[Opening GIVEN DATA section]
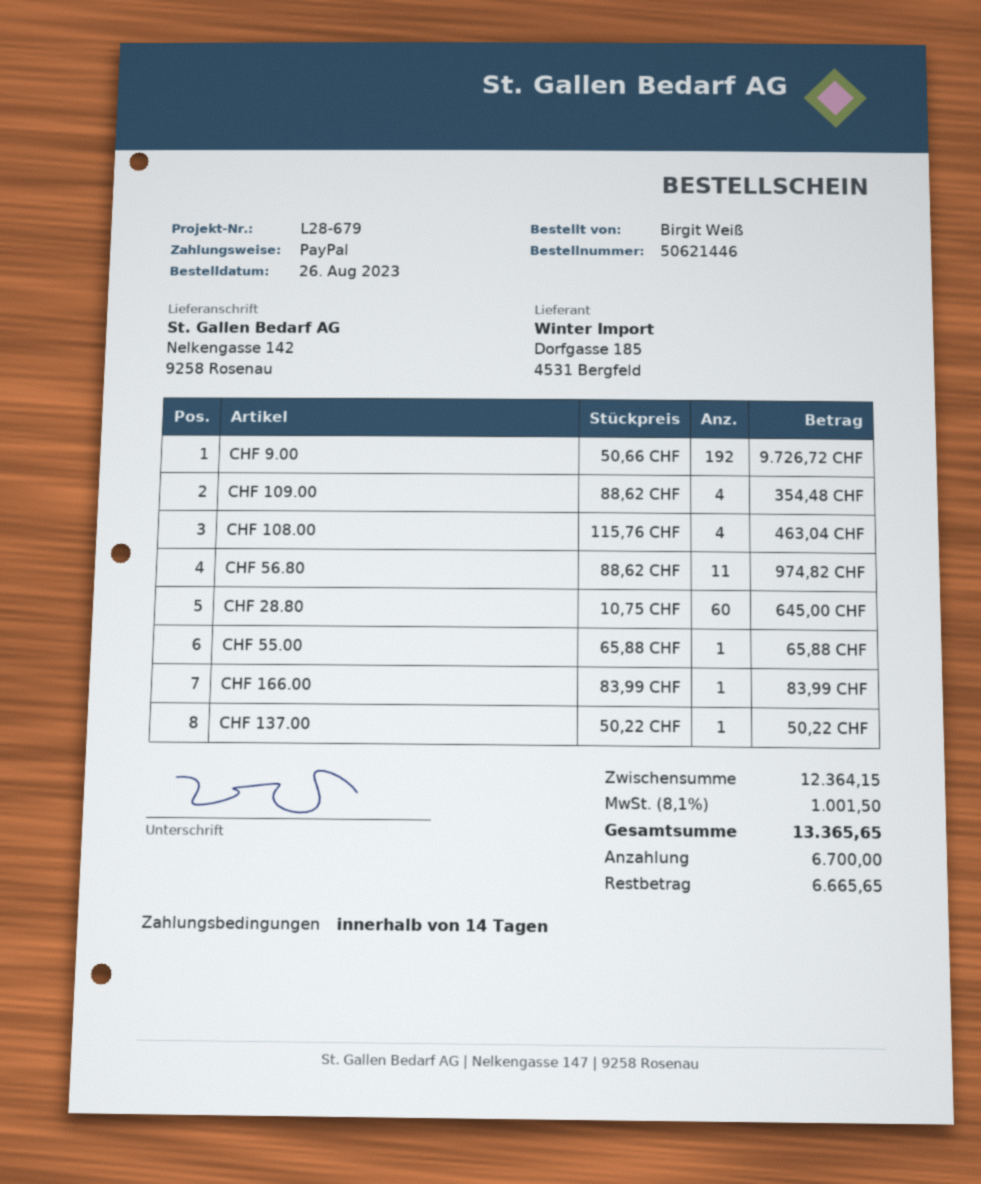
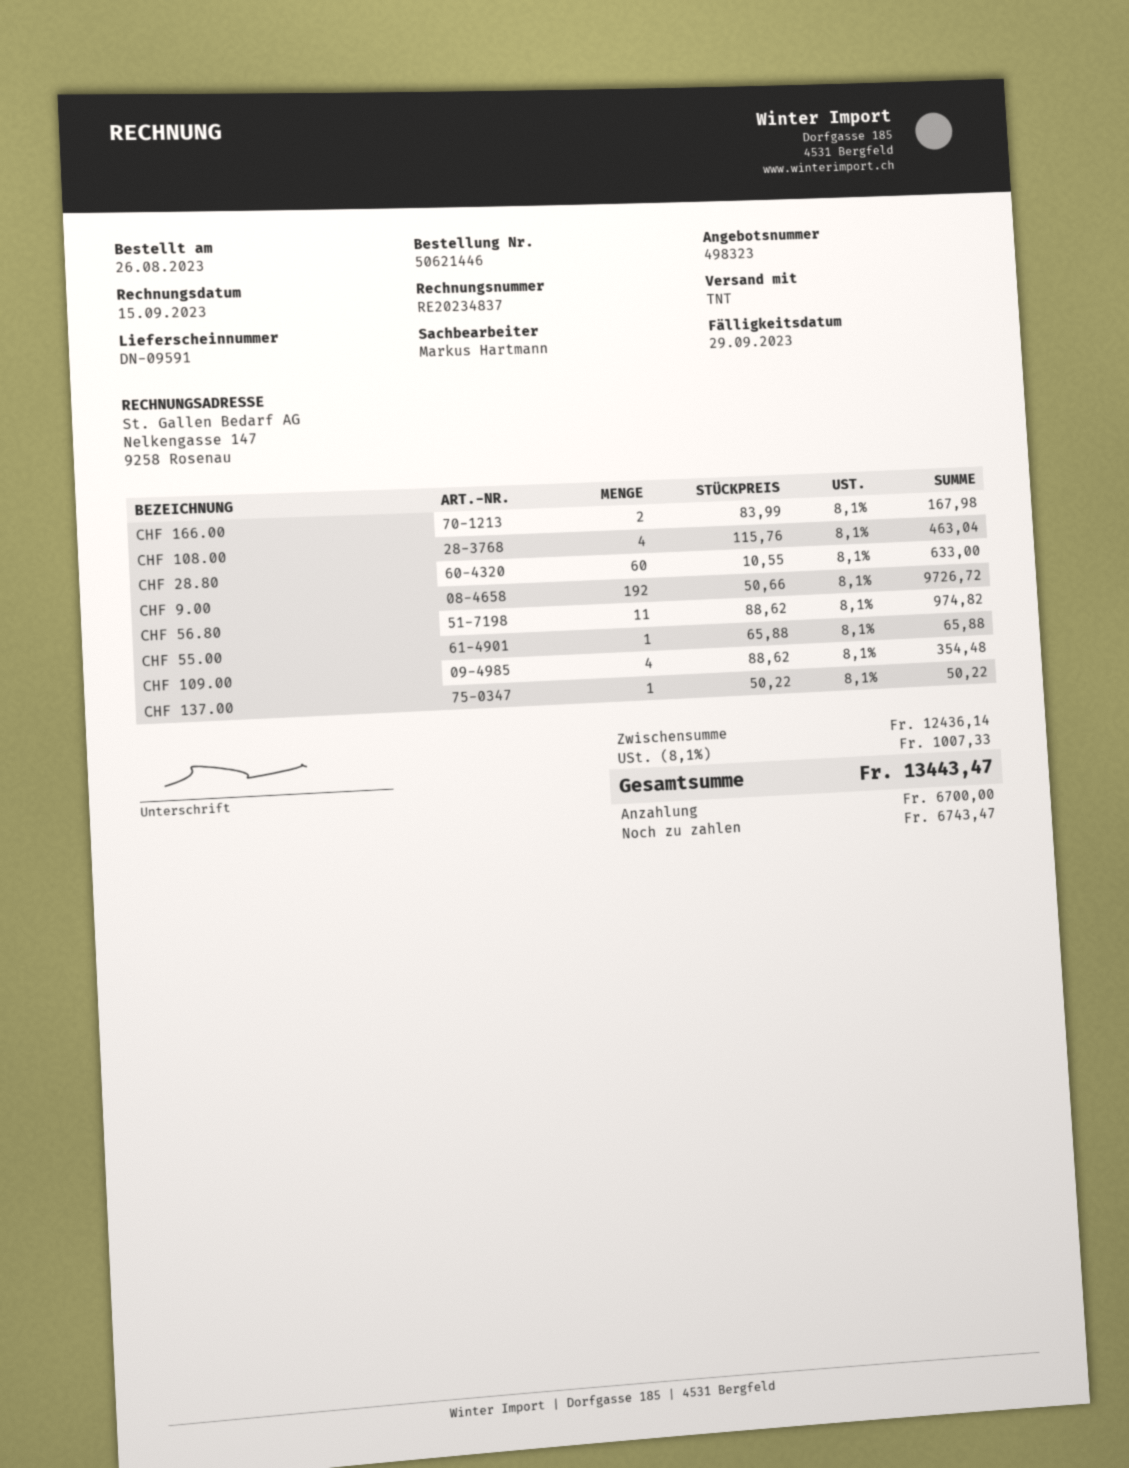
CHF 28.80: 60 x 10.75 = 645.00 -> 60 x 10.55 = 633.00
CHF 166.00: 1 x 83.99 = 83.99 -> 2 x 83.99 = 167.98
subtotal: 12364.15 -> 12436.14
tax: 8.1% = 1001.50 -> 8.1% = 1007.33
total: 13365.65 -> 13443.47
balance: 6665.65 -> 6743.47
[Closing GIVEN DATA section]
**TRY IT**
Starting at the line with "subtotal: 12364.15 -> 12436.14", retype each line through the final one in the data above, unchanged and with nothing added.

**SOLUTION TO THE PROBLEM**
subtotal: 12364.15 -> 12436.14
tax: 8.1% = 1001.50 -> 8.1% = 1007.33
total: 13365.65 -> 13443.47
balance: 6665.65 -> 6743.47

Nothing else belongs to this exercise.